Pyo Jeung Hui, Lee Hyuk, Min Byung-Hoon, Lee Jun Haeng, Choi Min Gew, Lee Jun Ho, Sohn Tae Sung, Bae Jae Moon, Kim Kyoung-Mee, Yeon Seungmin, Jung Sin-Ho, Kim Jae J, Kim Sung
Department of Medicine, Samsung Medical Center, Sungkyunkwan University School of Medicine, Seoul, South Korea.
Department of Surgery, Samsung Medical Center, Sungkyunkwan University School of Medicine, Irwon-dong, Gangnam-gu, Seoul, 135-710, South Korea.
J Gastroenterol. 2017 May;52(5):594-601. doi: 10.1007/s00535-016-1254-5. Epub 2016 Sep 2.

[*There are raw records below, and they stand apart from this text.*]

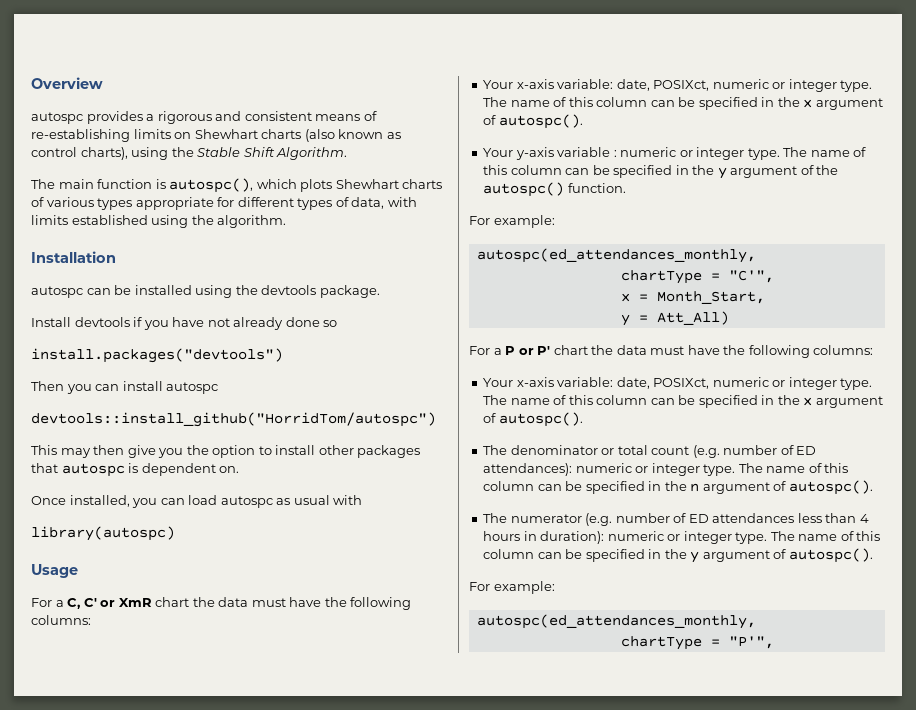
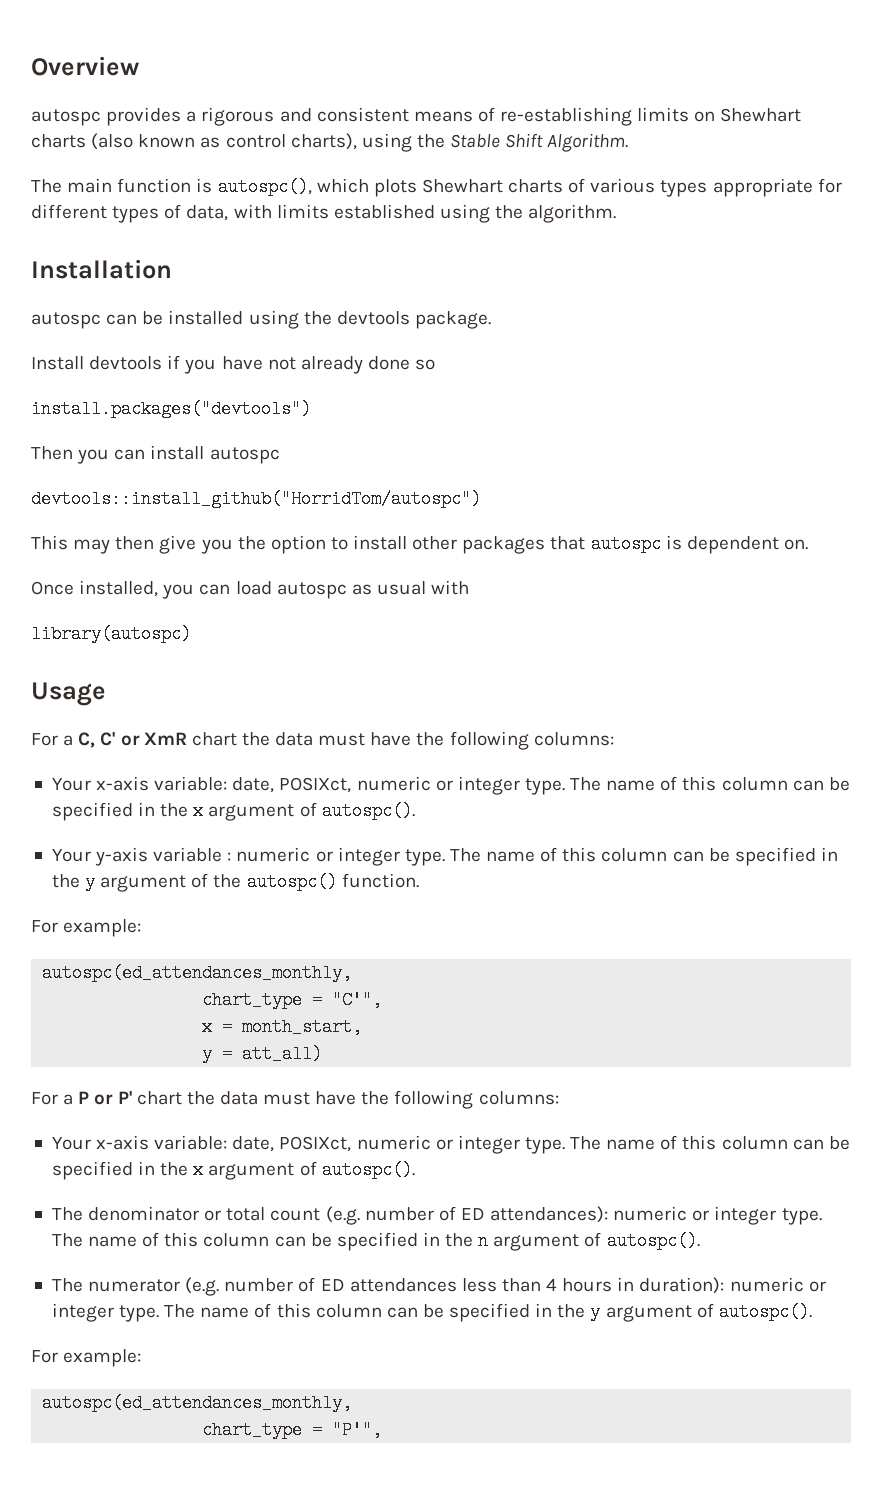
- chartType = "C'",
+ chart_type = "C'",
- x = Month_Start,
+ x = month_start,
- y = Att_All)
+ y = att_all)
- chartType = "P'",
+ chart_type = "P'",

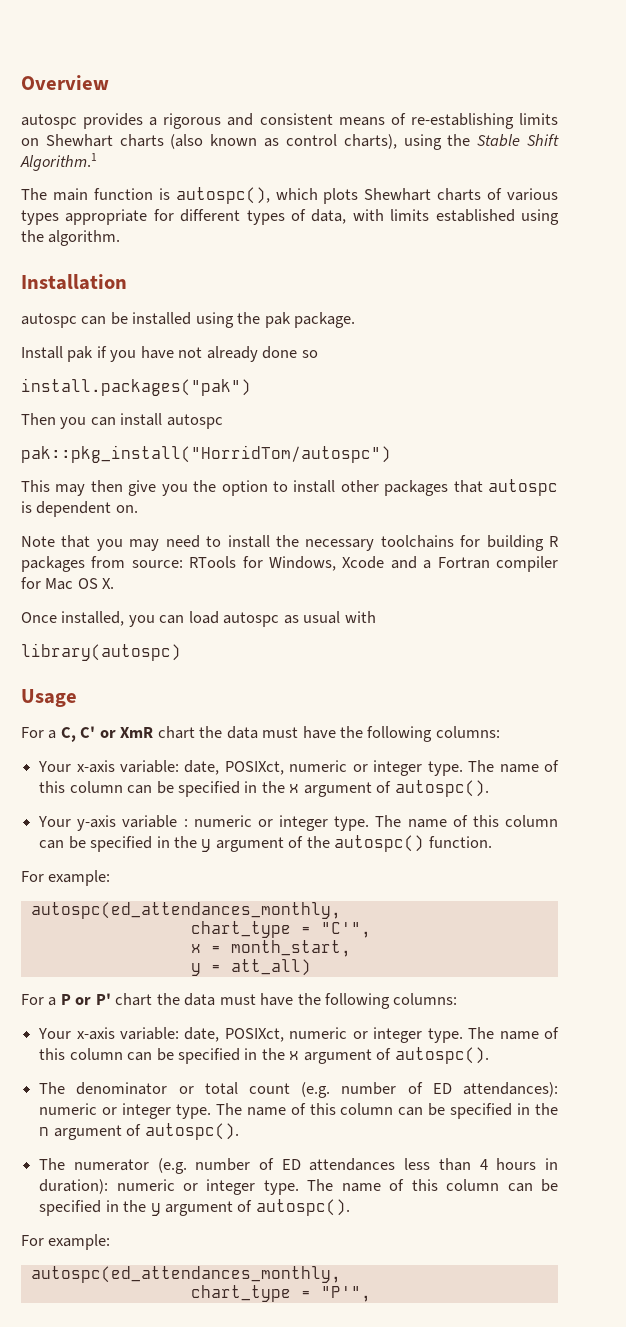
- autospc provides a rigorous and consistent means of re-establishing limits on Shewhart charts (also known as control charts), using the Stable Shift Algorithm.
+ autospc provides a rigorous and consistent means of re-establishing limits on Shewhart charts (also known as control charts), using the Stable Shift Algorithm.1
- autospc can be installed using the devtools package.
+ autospc can be installed using the pak package.
- Install devtools if you have not already done so
+ Install pak if you have not already done so
- install.packages("devtools")
+ install.packages("pak")
- devtools::install_github("HorridTom/autospc")
+ pak::pkg_install("HorridTom/autospc")
+ Note that you may need to install the necessary toolchains for building R packages from source: RTools for Windows, Xcode and a Fortran compiler for Mac OS X.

The clinicopathological features of mixed-type (MT) early gastric cancer (EGC) according to Lauren's classification remain uninvestigated. This study aimed to clarify the clinicopathological features of MT EGC, particularly in relation to lymph node metastasis (LNM) and long-term survival.
This study included 5309 patients who underwent gastrectomy for EGC. The clinicopathological features, LNM, and long-term outcomes of patients with MT carcinomas were compared with those of patients with intestinal-type (IT) and diffuse-type (DT) cancers. Furthermore, we evaluated the predictors of LNM in each Lauren classification subgroup.
Patients with MT carcinomas were likelier to have larger tumors, submucosal invasion, lymphovascular invasion, and LNM than those with IT or DT carcinomas. Multivariate logistic regression analysis revealed that the Lauren classification was a significant predictor of LNM (P < 0.001). The significant predictors of LNM in MT carcinomas were female sex, greater tumor size, presence of submucosal invasion, and lymphovascular invasion. However, the overall survival of patients with MT carcinoma was not significantly different from that of patients with IT or DT carcinomas (P = 0.104).
The presence of MT EGC carries a higher risk of LNM compared with the presence of IT or DT carcinomas. Therefore, MT carcinomas should be managed with gastrectomy that includes lymph node dissection instead of endoscopic resection.
根据劳伦分类法的混合型早期胃癌(EGC)的临床病理特征尚未得到研究。本研究旨在阐明混合型EGC的临床病理特征,特别是与淋巴结转移(LNM)和长期生存的关系。
本研究纳入了5309例行EGC胃切除术的患者。将混合型癌患者的临床病理特征、LNM和长期预后与肠型(IT)和弥漫型(DT)癌患者进行比较。此外,我们评估了每个劳伦分类亚组中LNM的预测因素。
与IT或DT癌患者相比,混合型癌患者更易出现较大肿瘤、黏膜下侵犯、淋巴管侵犯和LNM。多因素逻辑回归分析显示,劳伦分类是LNM的重要预测因素(P < 0.001)。混合型癌中LNM的重要预测因素为女性、肿瘤较大、存在黏膜下侵犯和淋巴管侵犯。然而,混合型癌患者的总生存期与IT或DT癌患者相比无显著差异(P = 0.104)。
与IT或DT癌相比,混合型EGC存在LNM的风险更高。因此,混合型癌应采用包括淋巴结清扫的胃切除术而非内镜切除术进行治疗。